Aim of the exercise
From the line that contains "subtotal: 3255.14 -> 3361.73" to the last line of the entries, set down each line exactly as written, both ends included, with nothing else.

Data extracted from a collection
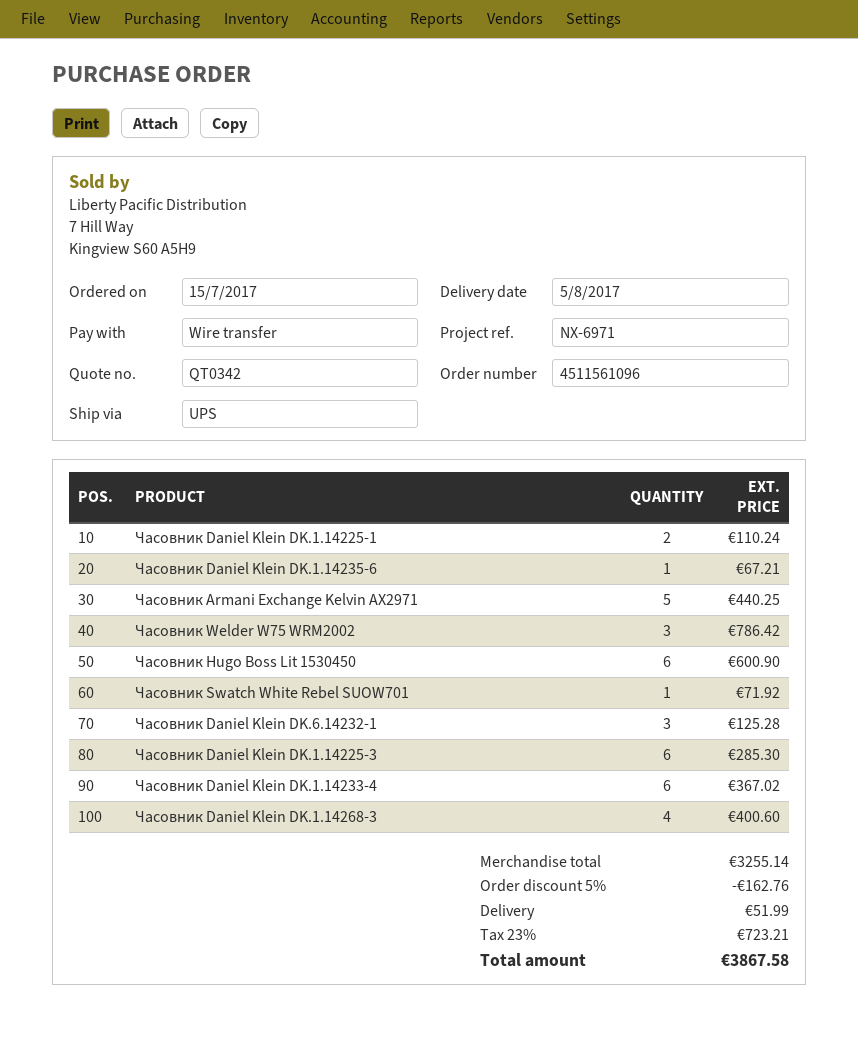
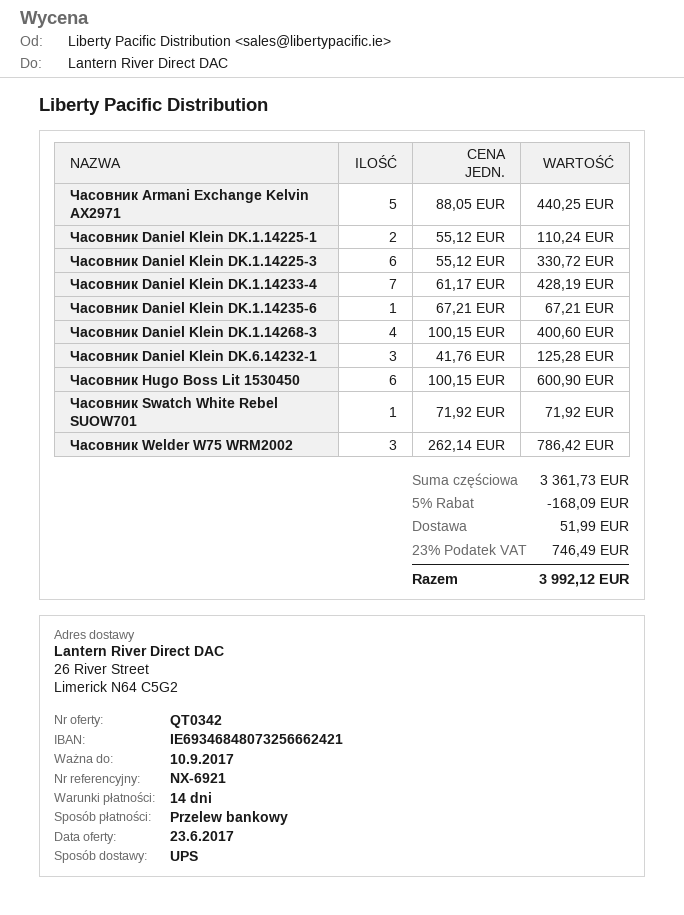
reference: NX-6971 -> NX-6921
Часовник Daniel Klein DK.1.14225-3: 6 for 285.30 -> 6 for 330.72
Часовник Daniel Klein DK.1.14233-4: 6 for 367.02 -> 7 for 428.19
subtotal: 3255.14 -> 3361.73
discount: 5% = 162.76 -> 5% = 168.09
tax: 23% = 723.21 -> 23% = 746.49
total: 3867.58 -> 3992.12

Answer to this exercise
subtotal: 3255.14 -> 3361.73
discount: 5% = 162.76 -> 5% = 168.09
tax: 23% = 723.21 -> 23% = 746.49
total: 3867.58 -> 3992.12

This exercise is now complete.